→ What this task involves
Once the line with "reference: Z17-726 -> Z17-762" is found in the data, output it and each following line exactly, up to and including the line with "Caraco brodé / Ivoire: none -> 3", and nothing before or after.

→ Provided information
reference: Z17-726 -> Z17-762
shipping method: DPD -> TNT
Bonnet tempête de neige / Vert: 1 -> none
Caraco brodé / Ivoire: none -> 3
...
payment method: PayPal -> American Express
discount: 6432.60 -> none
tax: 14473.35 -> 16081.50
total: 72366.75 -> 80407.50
...
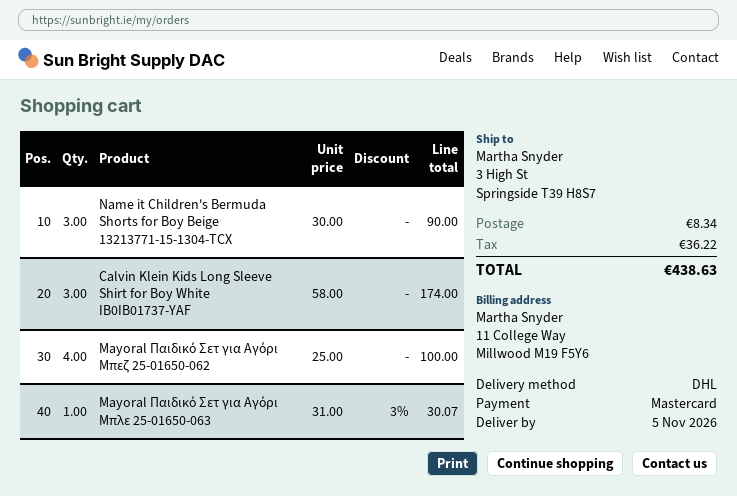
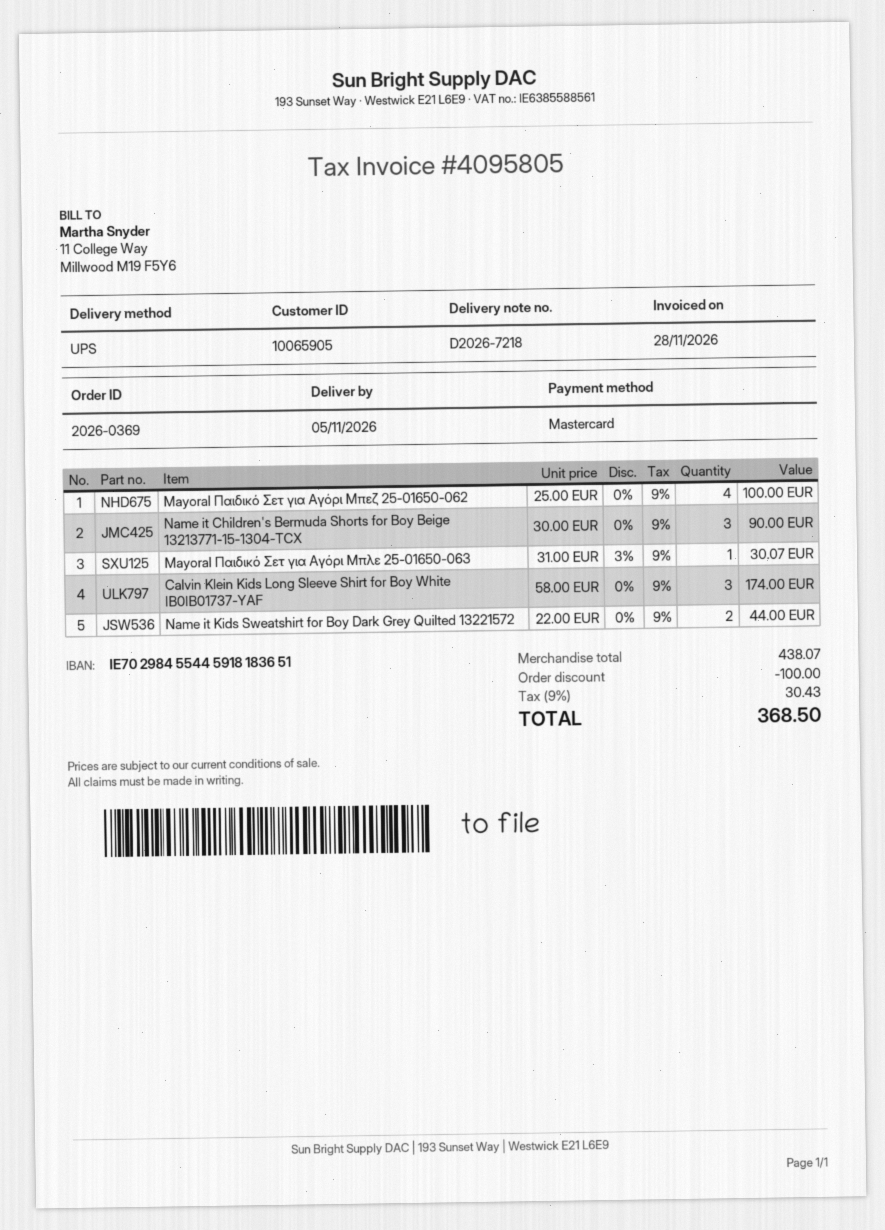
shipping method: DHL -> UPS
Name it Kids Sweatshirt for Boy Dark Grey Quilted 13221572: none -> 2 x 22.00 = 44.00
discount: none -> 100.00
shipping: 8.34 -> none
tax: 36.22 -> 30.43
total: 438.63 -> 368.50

→ Reply to the exercise
reference: Z17-726 -> Z17-762
shipping method: DPD -> TNT
Bonnet tempête de neige / Vert: 1 -> none
Caraco brodé / Ivoire: none -> 3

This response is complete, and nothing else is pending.